Meetings like the one this week in Czechia play an important role.

“It is important to help governments enhance their knowledge base in biotechnologies through the exchange of ideas at all levels,” said Nevena Alexandrova-Stefanova, FAO agricultural innovation systems and knowledge sharing officer. “FAO is committed to providing governments with a neutral framework for open discussions and cooperation and with balanced, science-based information to benefit the public discourse and decisions.”

Today’s world faces unprecedented challenges in agriculture, including the need to nourish a projected global population of 9 billion by 2050 despite declining sources of cheap energy, climate change, and the erosion of biodiversity.

FAO estimates that 80 percent of the additional production necessary to feed the growing population will have to come from yield increases achieved through advances in agricultural research.

“We are convinced that research and innovation have a key role to play in addressing the multiple challenges of today and tomorrow, but complex challenges require complex solutions,” said Alexandrova-Stefanova.

Currently, genome editing is one of the most promising approaches for plant and animal breeding, allowing targeted modification of the genome with unprecedented accuracy.
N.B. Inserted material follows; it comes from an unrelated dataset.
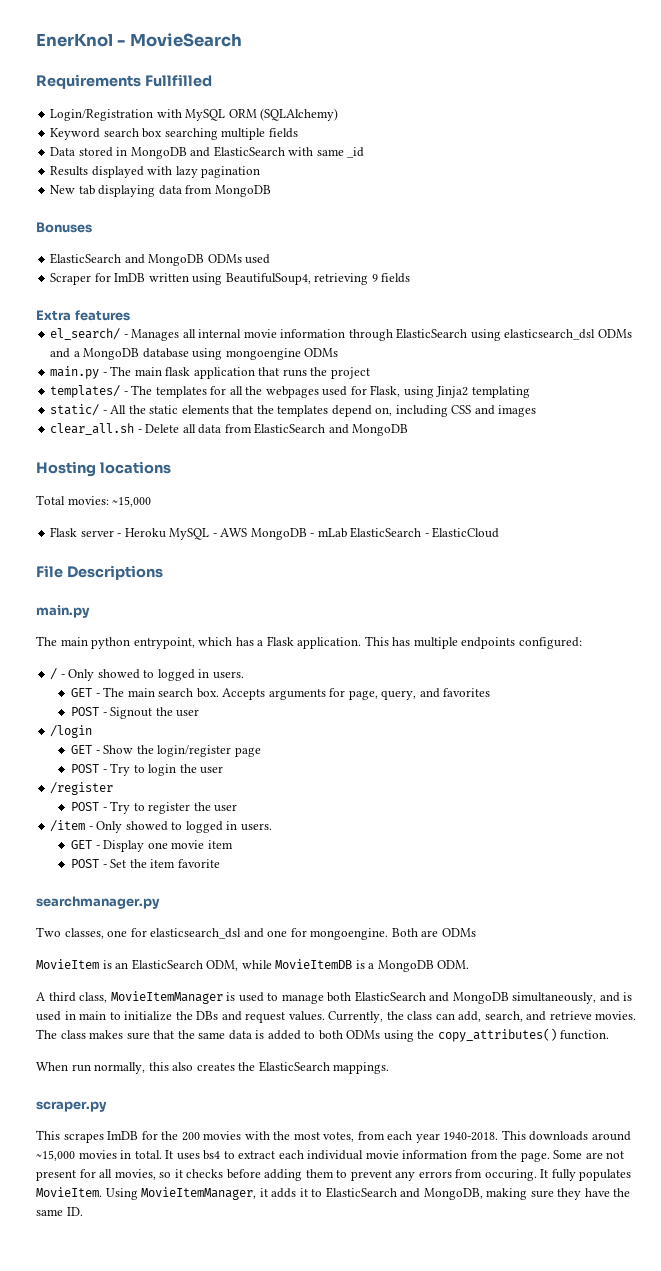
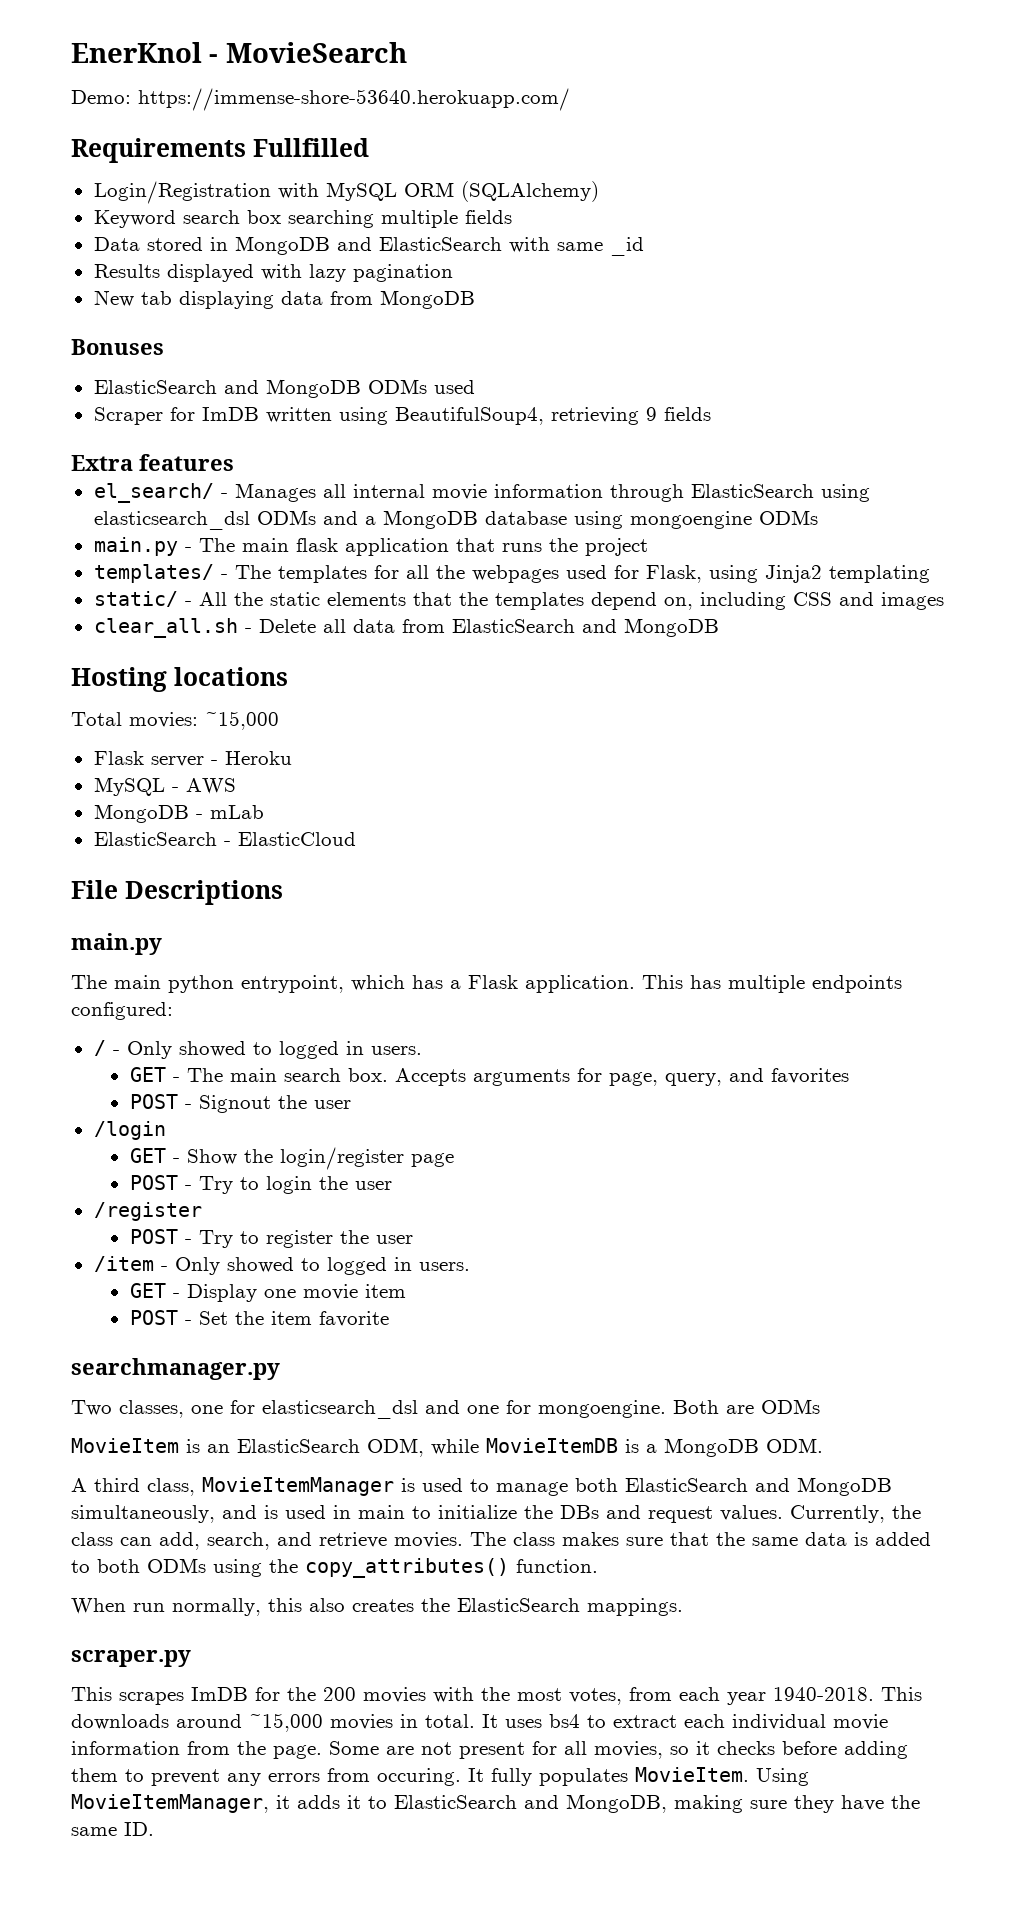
(242, 40) none -> [71,88,570,111] // Demo: https://immense-shore-53640.herokuapp.com/
(166, 533) none -> (292, 758) //
(248, 532) none -> (236, 786) //
(347, 533) none -> (264, 812) //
It is affordable, fast, and versatile, suitable for diverse use in medicine, animals and plants – including lesser-known “orphan crops” often grown by smallholders and family farms in the developing world.

However, countries with transition economies in Europe and Central Asia are at different stages of preparation, adoption and enforcement of their national biosafety legislations. It’s important to make these legislations compatible with relevant international agreements, such as those required for accession to the World Trade Organization, the European Union and the Eurasian Economic Union.

Technology alone does not provide an effective solution to all the challenges we have to face, Alexandrova-Stefanova said. FAO emphasizes the importance of establishing an environment that enables farmers and the rest of society to benefit from technological innovations. An essential prerequisite of creating and sustaining such an environment is the public dialogue on knowledge-intense technologies, such as genetically modified organisms (GMOs), new breeding techniques, and even e-agriculture.